This initially pleased some Maltese, tired of Knight rule, but the honeymoon didn’t last long.
Xerri, and many others, believed a revolt was the only way to regain people’s rights due to the fact that the rights of Maltese nobility were figuratively stripped, and the treasures of the Maltese church literally so.
Outraged Maltese rose against the French garrison headquartered in Notabile. Outraged Maltese formed a National Assembly. Outraged Maltese raised open rebellion on the islands.
The French retreated to the fortified cities around the harbor where their ships were anchored. The Maltese, in arms, implored the Kingdom of the Two Sicilies (run by King Ferdinand I) and Great Britain (then under the rule of King George III).

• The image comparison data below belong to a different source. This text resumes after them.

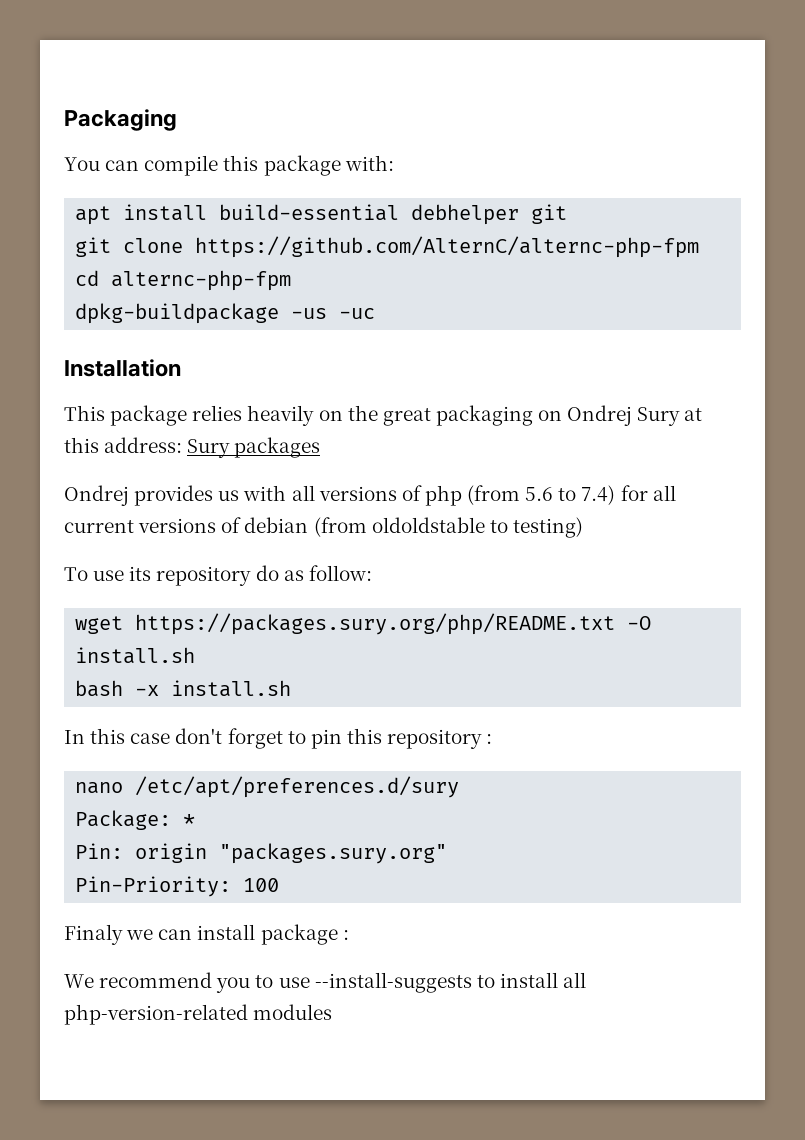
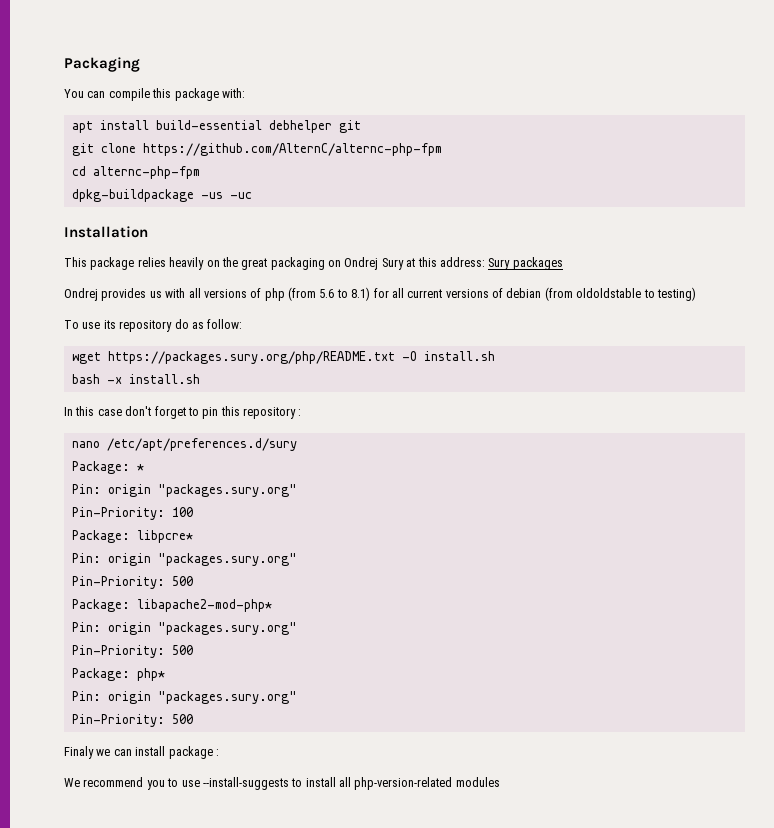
- Ondrej provides us with all versions of php (from 5.6 to 7.4) for all current versions of debian (from oldoldstable to testing)
+ Ondrej provides us with all versions of php (from 5.6 to 8.1) for all current versions of debian (from oldoldstable to testing)
+ Package: libpcre*
+ Pin: origin "packages.sury.org"
+ Pin-Priority: 500
+ Package: libapache2-mod-php*
+ Pin: origin "packages.sury.org"
+ Pin-Priority: 500
+ Package: php*
+ Pin: origin "packages.sury.org"
+ Pin-Priority: 500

It was to no avail. During the blockades, hundreds of people, Maltese and French alike, died from starvation and deprivation. Desperate, within the fortress, Xerri the patriot and others decided to attack French forces in Valletta and Cottonera. The plot, however, was discovered by the French and before it could be executed, 49 people were arrested for the plotted insurrection, Xerri among them.
The archbishop of Malta, Vincenzo Labini, met with Xerri and Xerri’s companions the morning of January 17, 1799. Prayers were offered, quiet words of salvation exchanged. Xerri was taken from Fort Saint Elmo to the Palace Square. French troops awaited him. Xerri, moments from death, gave a silver watch to the official on duty. He asked to be shot through the heart. “May God have pity on us!” he shouted with the others. “Long live Malta!” He was then shot dead, taken away, and buried near the Church of Saint Publius in Floriana.
Malta did not gain its independence until September 21, 1964.
On this date in 1825, Portuguese divine Joaquim do Amor Divino Rabelo e Caneca — more popularly and succinctly known as “Frei Caneca” — was executed along with seven others in Recife, Brazil for a short-lived revolt against the newly independent state.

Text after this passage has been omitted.